Get/Set the clockwise rotation of due north in relation to the top of the view in degrees in 2D mode.

Parameter

Description

value

Required float.

Note

rotation cannot be set in 3D mode. Rather, 3D mode uses the heading property.

#Usage Example in 2D mode

>>> from arcgis.gis import GIS, Item
>>> from arcgis.widgets import MapView
>>> map2 = gis.map("California")
>>> map2.rotation
<134.17566310758235>
save(item_properties, mode=None, thumbnail=None, metadata=None, owner=None, folder=None)

The save method saves the map widget object into a new web map Item or a new web scene item in your GIS.

Note

If you started out with a fresh map widget object, use this method to save it as a the webmap/webscene item in your GIS. If you started with a map widget object from an existing webmap/webscene object, calling this method will create a new item with your changes. If you want to update the existing item with your changes, call the update method instead.

Note

Saving as a WebScene item only works in a Jupyter environment: the map must be visually displayed in the notebook before calling this method.

Parameter

Description

item_properties

Required dictionary. See table below for the keys and values.

mode

Optional string. Whether to save this map instance as a 2D WebMap, or a 3D WebScene.

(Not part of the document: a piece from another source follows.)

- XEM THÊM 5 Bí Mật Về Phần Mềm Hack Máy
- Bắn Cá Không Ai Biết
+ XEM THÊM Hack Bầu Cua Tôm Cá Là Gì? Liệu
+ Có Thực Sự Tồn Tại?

Possible strings: “2D”, “webmap”, “3D”, or “webscene”.

thumbnail

Optional string. Either a path or URL to a thumbnail image.

metadata

Optional string. Either a path or URL to the metadata.

owner

Optional string. User object corresponding to the desired owner of this item. Defaults to the logged in user.

folder

Optional string. Name of the folder where placing item.

Key:Value Dictionary Options for Parameter item_properties

Key

Value

typeKeywords

Optional string. Provide a lists all sub-types, see URL 1 below for valid values.

description

Optional string. Description of the item.

title

Optional string. Name label of the item.

tags

Optional string. Tags listed as comma-separated values, or a list of strings. Used for searches on items.

snippet

Optional string. Provide a short summary (limit to max 250 characters) of the what the item is.

accessInformation

Optional string. Information on the source of the content.

licenseInfo

Optional string. Any license information or restrictions regarding the content.

culture

Optional string. Locale, country and language information.

access

Optional string. Valid values are private, shared, org, or public.

commentsEnabled

Optional boolean. Default is true, controls whether comments are allowed (true) or not allowed (false).

culture

Optional string. Language and country information.

Returns

Item object corresponding to the new web map Item created.

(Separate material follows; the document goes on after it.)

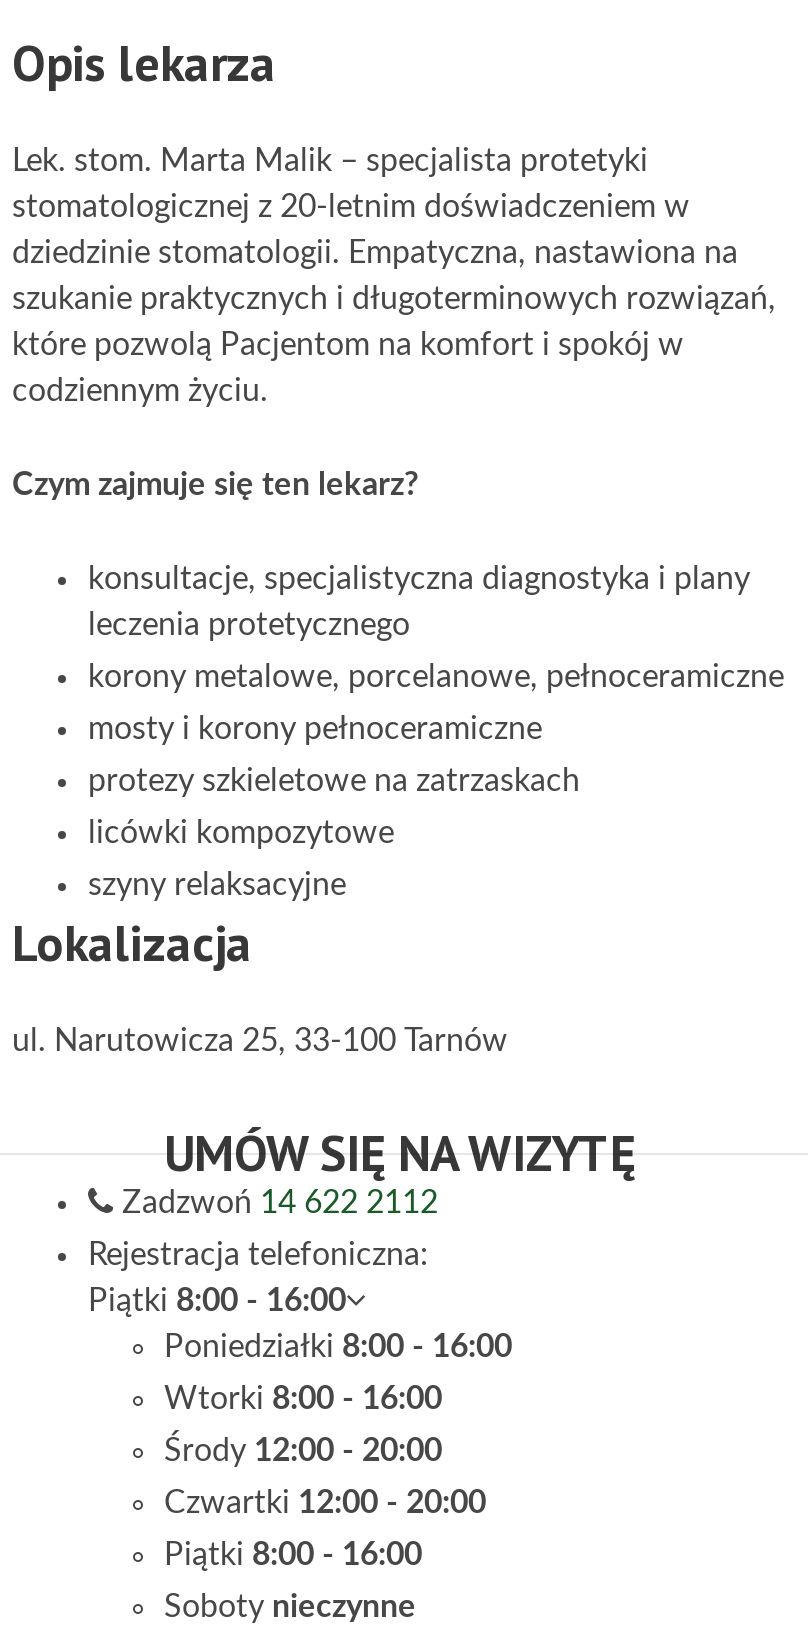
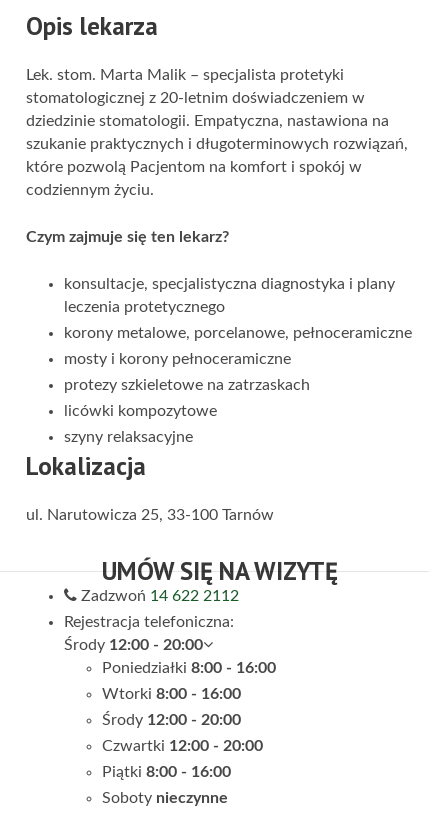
- Piątki 8:00 - 16:00
+ Środy 12:00 - 20:00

USAGE EXAMPLE: Save map widget as a new web map item in GIS
map1 = gis.map("Italy")
map1.add_layer(Italy_streets_item)
map1.basemap = 'dark-gray-vector'
italy_streets_map = map1.save({'title':'Italy streets',
                             'snippet':'Arterial road network of Italy',
                             'tags':'streets, network, roads'})
property scale

Get/Set the map scale at the center of the view. If set to X, the scale of the map would be 1:X.

Parameter

Description

value

Required int.

Note

For continuous values to apply and not get “snapped” to the closest level of detail, set mapview.snap_to_zoom = False.

# Usage example: Sets the scale to 1:24000

map = gis.map()
map.scale = 24000
classmethod set_js_cdn(js_cdn)

The set_js_cdn function is called before the creation of any MapView object, and each instantiated object will use the specified js_cdn parameter as the ArcGIS API for JavaScript CDN URL instead of the default http://js.arcgis.com/4.X/. This functionality is necessary in disconnected environments if the portal you are connecting to doesn’t ship with the minimum necessary JavaScript API version.

Note

You may not need to call this function to view the widget in disconnected environments: if your computer cannot reach js.arcgis.com, and you have a GIS connection to a portal, the widget will automatically attempt to use that Portal’s JS API that it ships with.

set_time_extent(start_time, end_time, interval=1, unit='milliseconds')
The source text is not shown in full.